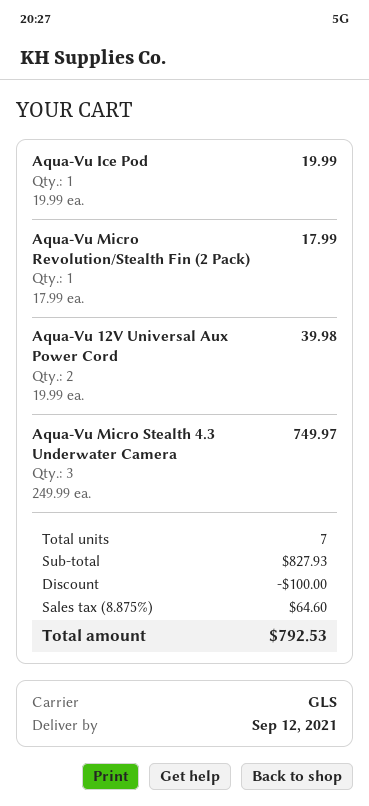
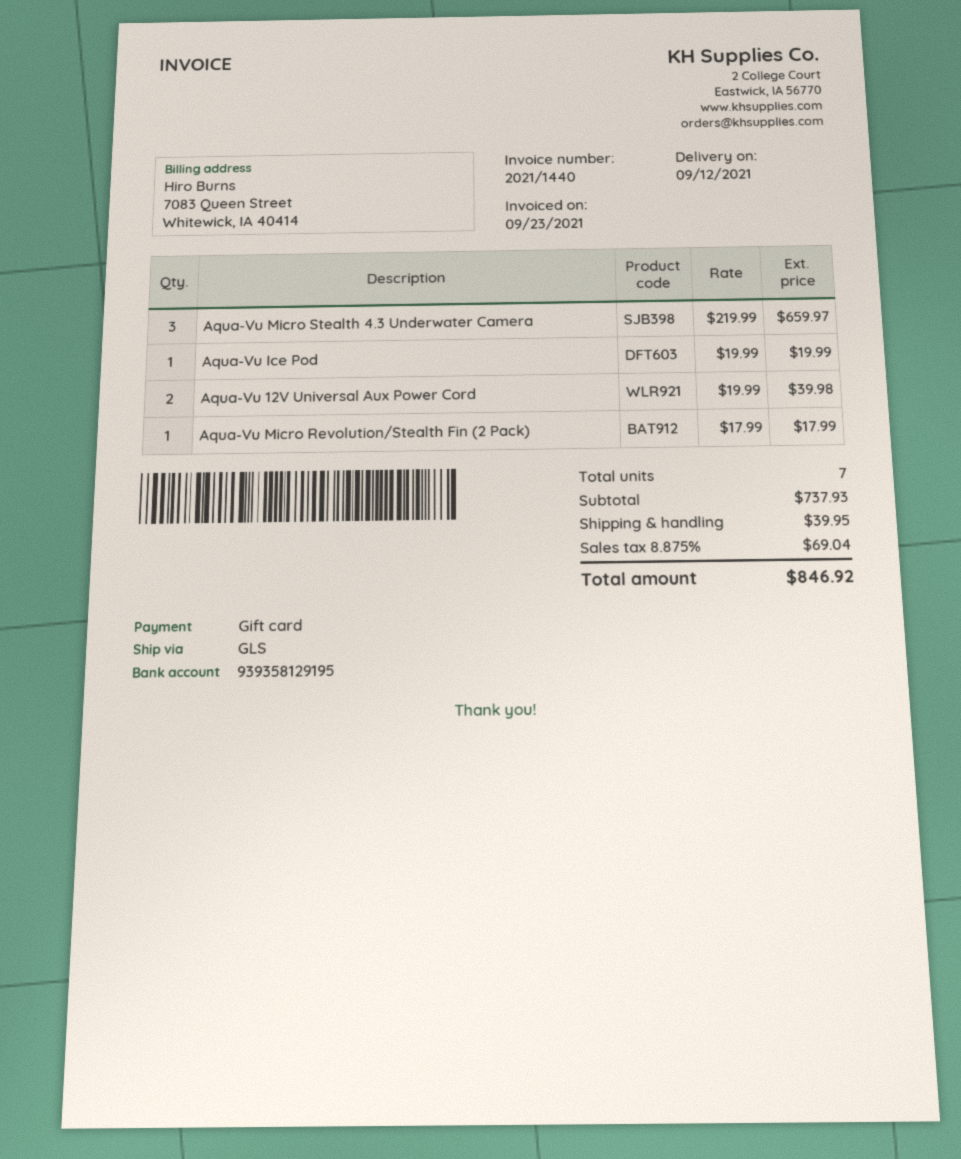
Aqua-Vu Micro Stealth 4.3 Underwater Camera: 3 x 249.99 = 749.97 -> 3 x 219.99 = 659.97
subtotal: 827.93 -> 737.93
discount: 100.00 -> none
shipping: none -> 39.95
tax: 8.875% = 64.60 -> 8.875% = 69.04
total: 792.53 -> 846.92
---------------
INSTRUCTIONS TO FOLLOW:
Restate the records word for word and drop the images.

RESULT BELOW:
Aqua-Vu Micro Stealth 4.3 Underwater Camera: 3 x 249.99 = 749.97 -> 3 x 219.99 = 659.97
subtotal: 827.93 -> 737.93
discount: 100.00 -> none
shipping: none -> 39.95
tax: 8.875% = 64.60 -> 8.875% = 69.04
total: 792.53 -> 846.92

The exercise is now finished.